---- THE DATA
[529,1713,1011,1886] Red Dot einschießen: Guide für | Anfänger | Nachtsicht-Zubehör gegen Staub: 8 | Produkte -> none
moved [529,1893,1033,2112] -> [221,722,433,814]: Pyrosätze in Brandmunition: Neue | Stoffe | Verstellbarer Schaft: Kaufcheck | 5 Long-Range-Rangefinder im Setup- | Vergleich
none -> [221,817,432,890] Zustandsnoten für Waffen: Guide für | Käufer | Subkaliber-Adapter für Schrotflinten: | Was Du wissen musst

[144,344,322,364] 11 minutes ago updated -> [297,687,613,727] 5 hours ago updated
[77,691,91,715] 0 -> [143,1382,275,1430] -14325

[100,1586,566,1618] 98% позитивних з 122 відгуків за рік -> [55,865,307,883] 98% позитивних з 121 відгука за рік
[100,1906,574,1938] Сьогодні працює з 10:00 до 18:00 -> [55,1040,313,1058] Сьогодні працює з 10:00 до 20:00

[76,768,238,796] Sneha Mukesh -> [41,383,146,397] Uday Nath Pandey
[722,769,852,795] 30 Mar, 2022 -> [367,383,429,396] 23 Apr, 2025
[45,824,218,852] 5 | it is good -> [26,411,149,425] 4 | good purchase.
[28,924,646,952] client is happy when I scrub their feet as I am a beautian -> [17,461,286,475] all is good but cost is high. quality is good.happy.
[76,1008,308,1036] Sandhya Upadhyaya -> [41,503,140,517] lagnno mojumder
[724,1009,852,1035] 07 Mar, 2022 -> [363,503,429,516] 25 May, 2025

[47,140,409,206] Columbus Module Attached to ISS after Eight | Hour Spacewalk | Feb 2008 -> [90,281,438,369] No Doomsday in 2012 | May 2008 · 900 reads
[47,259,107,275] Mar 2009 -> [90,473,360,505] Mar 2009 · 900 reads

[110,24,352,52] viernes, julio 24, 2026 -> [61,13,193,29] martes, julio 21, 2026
--------
**TASK OBJECTIVE**
Reproduce the lines of the records exactly, from the first one through the line that contains "[76,768,238,796] Sneha Mukesh".

**COMPLETED EXERCISE**
[529,1713,1011,1886] Red Dot einschießen: Guide für | Anfänger | Nachtsicht-Zubehör gegen Staub: 8 | Produkte -> none
moved [529,1893,1033,2112] -> [221,722,433,814]: Pyrosätze in Brandmunition: Neue | Stoffe | Verstellbarer Schaft: Kaufcheck | 5 Long-Range-Rangefinder im Setup- | Vergleich
none -> [221,817,432,890] Zustandsnoten für Waffen: Guide für | Käufer | Subkaliber-Adapter für Schrotflinten: | Was Du wissen musst

[144,344,322,364] 11 minutes ago updated -> [297,687,613,727] 5 hours ago updated
[77,691,91,715] 0 -> [143,1382,275,1430] -14325

[100,1586,566,1618] 98% позитивних з 122 відгуків за рік -> [55,865,307,883] 98% позитивних з 121 відгука за рік
[100,1906,574,1938] Сьогодні працює з 10:00 до 18:00 -> [55,1040,313,1058] Сьогодні працює з 10:00 до 20:00

[76,768,238,796] Sneha Mukesh -> [41,383,146,397] Uday Nath Pandey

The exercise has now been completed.